Elle me piqua tous les oreillers et me força à coucher dans ses bras, dos à elle. Je faisais un bond dans le passé, presque deux ans plus tôt lors de mon premier séjour au chalet. J'étais bien et c'est vrai que sa présence tendre me calmait, je fermai les yeux et me laissai bercer par ses paroles. Elle me parla d'elle petite. De son adolescence où ses parents à cause de la guerre la mirent en pension avec sa soeur et son frère à la campagne chez leurs grand-parents, son père étant parti puis prisonnier de guerre. Je m'endormis rêvant de petites filles blondes.
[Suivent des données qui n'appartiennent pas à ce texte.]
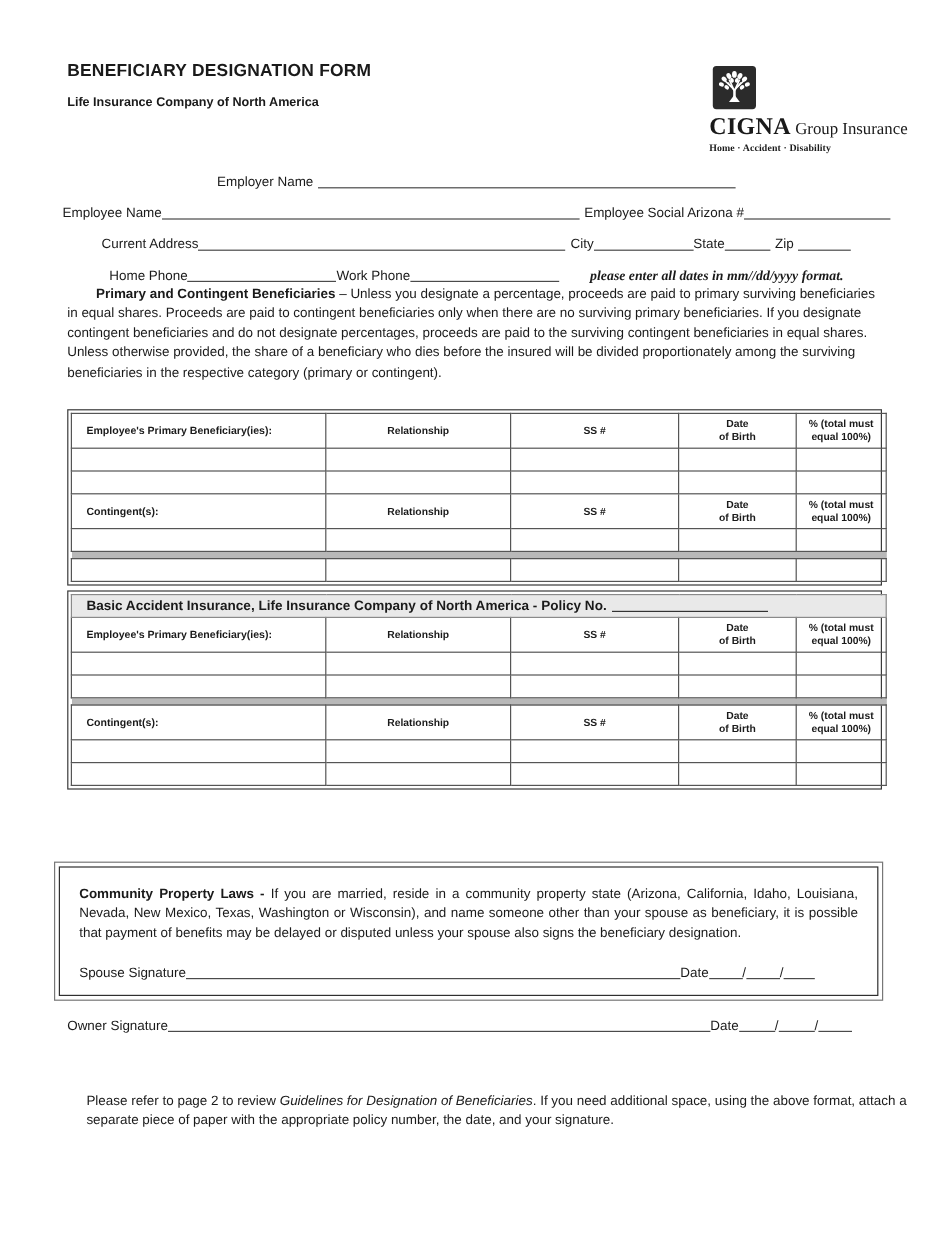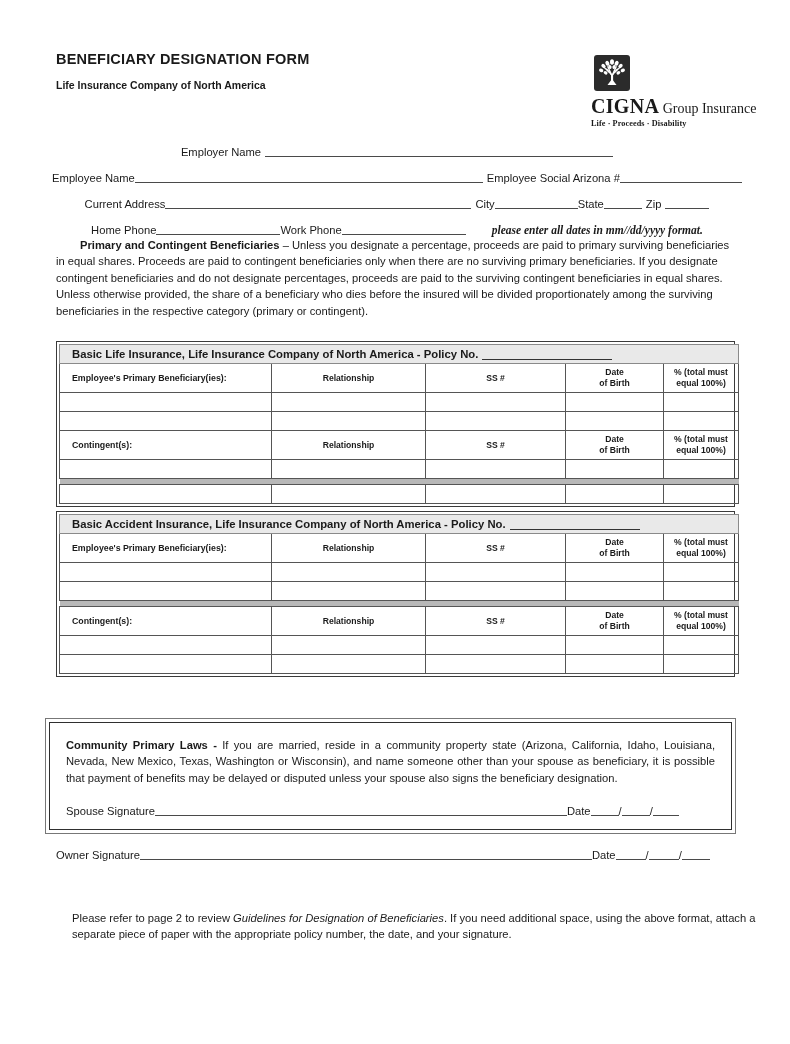--- a/index.html
+++ b/index.html
@@ -172,7 +172,7 @@
     <div class="logo-text">
       <span class="logo-cigna">CIGNA</span><span class="logo-group"> Group Insurance</span>
     </div>
-    <div class="logo-tag">Life · Proceeds · Disability</div>
+    <div class="logo-tag">Home · Accident · Disability</div>
   </div>
 
   <div class="fields">

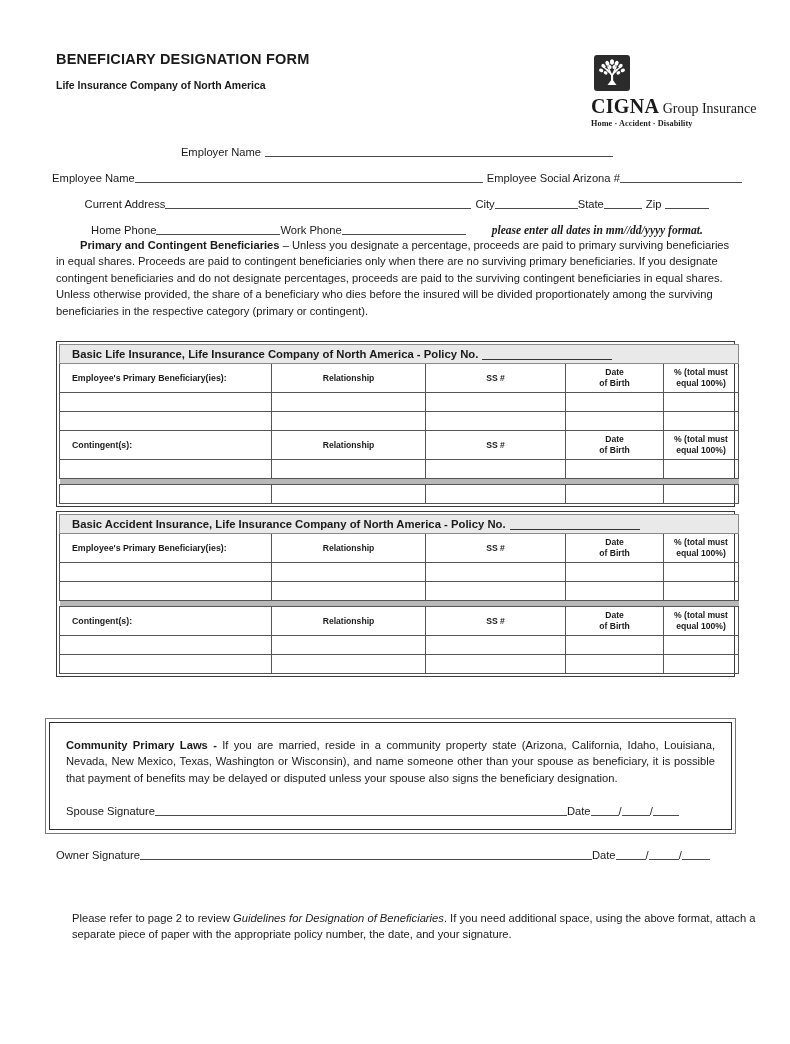--- a/index.html
+++ b/index.html
@@ -231,9 +231,6 @@
             <col class="col5">
         </colgroup>
         <tbody>
-            <tr class="bar-row">
-          <td colspan="5"><span>Basic Life Insurance, Life Insurance Company of North America - Policy No.</span><span class="bar-line"></span></td>
-        </tr>
         <tr class="hdr-row">
           <td class="left-cell">Employee's Primary Beneficiary(ies):</td>
           <td>Relationship</td>

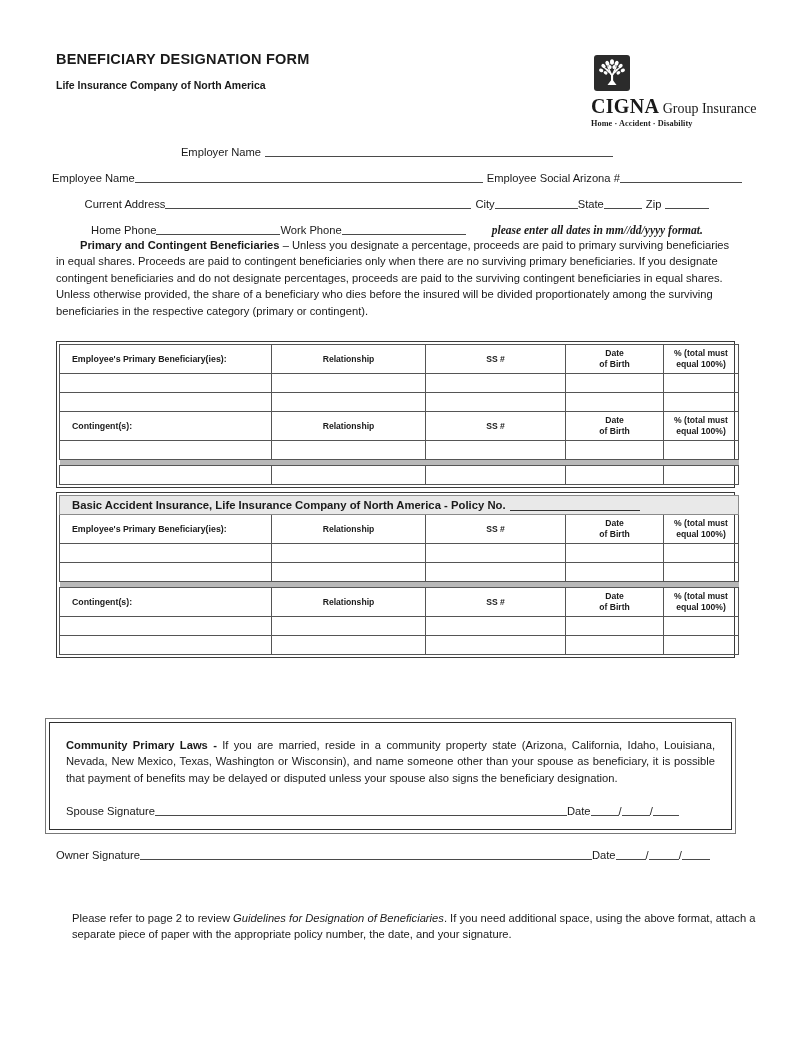--- a/index.html
+++ b/index.html
@@ -373,7 +373,7 @@
   <div class="cpl-outer">
     <div class="cpl-inner">
       <div class="cpl-text">
-        <b>Community Primary Laws - </b><span> If you are married, reside in a community property state (Arizona, California, Idaho, Louisiana, Nevada, New Mexico, Texas, Washington or Wisconsin), and name someone other than your spouse as beneficiary, it is possible that payment of benefits may be delayed or disputed unless your spouse also signs the beneficiary designation.</span>
+        <b>Community Property Laws - </b><span> If you are married, reside in a community property state (Arizona, California, Idaho, Louisiana, Nevada, New Mexico, Texas, Washington or Wisconsin), and name someone other than your spouse as beneficiary, it is possible that payment of benefits may be delayed or disputed unless your spouse also signs the beneficiary designation.</span>
       </div>
       <div class="cpl-sig">
         <span class="flabel">Spouse Signature</span>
Nous arrivâmes à dix-sept heures aux abords de la base. Je n'aurais pas du déjeuner, je forçai Richard à s'arrêter pour vomir deux fois. Gisou était morte d'inquiétude, j'allais y arriver malade!

Nous n'étions pas les seuls à être là largement en avance et certains semblaient aussi anxieux que moi. À dix-sept heures trente nous pûmes entrer sur la place principale de l'école où j'eus la surprise de voir Mamie et Papy ainsi que Rémy, Sylvie et leurs filles nous rejoindre.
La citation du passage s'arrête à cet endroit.